Lebih jauh Supaat menjelaskan, saat tinggal di Kota Salatiga , ia bersama dua anak dan istrinya , bekerja sebagai buruh bangunan. Sayang, teman sekerjanya mengincar sang istri yang mungkin ketika itu masih terlihat sexy. " Tahu- tahu mereka menghilang bersama dengan membawa dua anak saya. Kabar terakhir mereka hidup di Jakarta," tukasnya.
Setelah ditinggal istri dan anaknya, Â Supaat kembali ke desa Jombor. Sempat menumpang di rumah kerabatnya, akhirnya ia memilih tinggal di lahan milik adiknya yang merantau ke Sumatera. Untuk makan keseharian, bila memiliki uang dirinya menanak nasi di tungku kayu buatannya.
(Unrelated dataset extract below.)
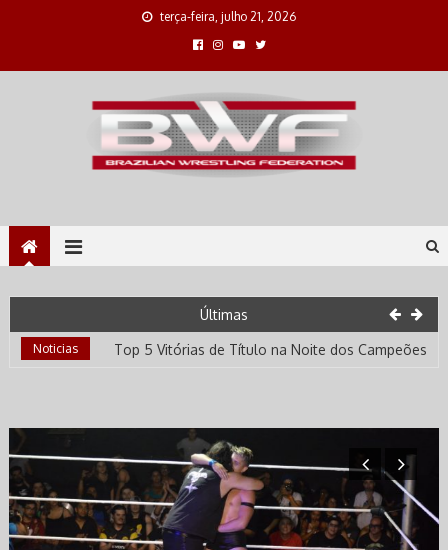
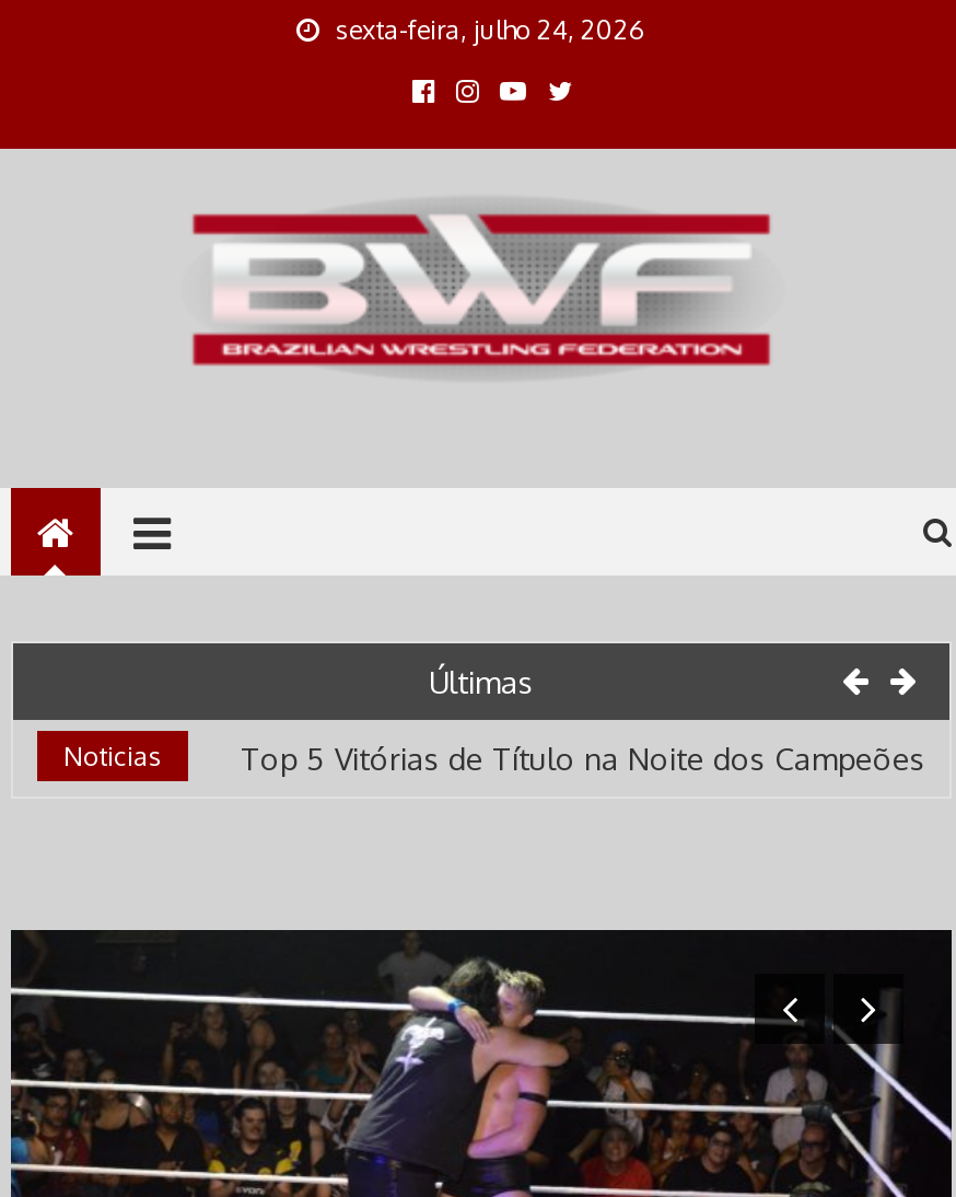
[160,9,296,24] terça-feira, julho 21, 2026 -> [336,13,644,46] sexta-feira, julho 24, 2026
Tapi, semisal tidak memegang uang, dia makan di rumah saudaranya.
Akibat statusnya yang tak jelas itu, Supaat tidak mengenal namanya Bantuan Langsung Tunai (BLT), Program Keluarga Harapan (PKH) mau pun berbagai bantuan lainnya dari negara. Sebab, beragam dana sosial tersebut membutuhkan syarat administrasi yang lumayan ribet. " Saya belum ada kepastian akan kembali lagi ke Salatiga atau menetap di sini," ungkapnya seraya menambahkan di bulan puasa lalu, 30 ekor ayamnya digasak pencuri.
Klarifikasi Pemdes Jombor
Paska menyaksikan nestapa Supaat, saya segera memberitahukan kepada Relawan Lintas Komunitas (Relintas) Kota Salatiga. Di mana, komunitas sosial tersebut sudah berjalan selama tahun ke lima aktif mengurusi para duafa. Berdasarkan kesepakatan pengurus, Supaat akan dijadikan orang tua asuh yang tiap bulan bakal mendapatkan bantuan sembako.
" Melihat kondisinya yang sangat menyedihkan, kami tengah mempertimbangkan untuk membuatkan rumah sederhana yang layak huni. Sebab, tak mungkin beliau tinggal di lahan terbuka secara permanen ," kata Handoko, Koordinator Tim Bedah Rumah (TBR) Relintas.
Masih terkait dengan Supaat, saya sempat mempostingnya di salah satu grup Facebook dengan mencantumkan tempat tinggalnya. Tujuannya, semisal ada donatur yang tergerak hatinya, bisa langsung ke lokasi. Rupanya, postingan saya menimbulkan kegerahan di kalangan Pemerintah Desa (Pemdes) Jombor. Melalui Makawi, saya diundang ke Balai Desa setempat guna mendapatkan klarifikasi.
Tanpa mengajak relawan, saya pun memenuhi undangan tersebut. Ternyata, pihak Pemdes tengah menggelar rapat dipimpin oleh Kades Jombor Sudarso. Menunggu sekitar 5 menit, saya disuruh masuk ruangan yang didalamnya terdapat sekitar 10 orang. Di sini, Kades menjelaskan tentang keberadaan Supaat serta menyanggah yang bersangkutan tidak tercatat sebagai warga Jombor.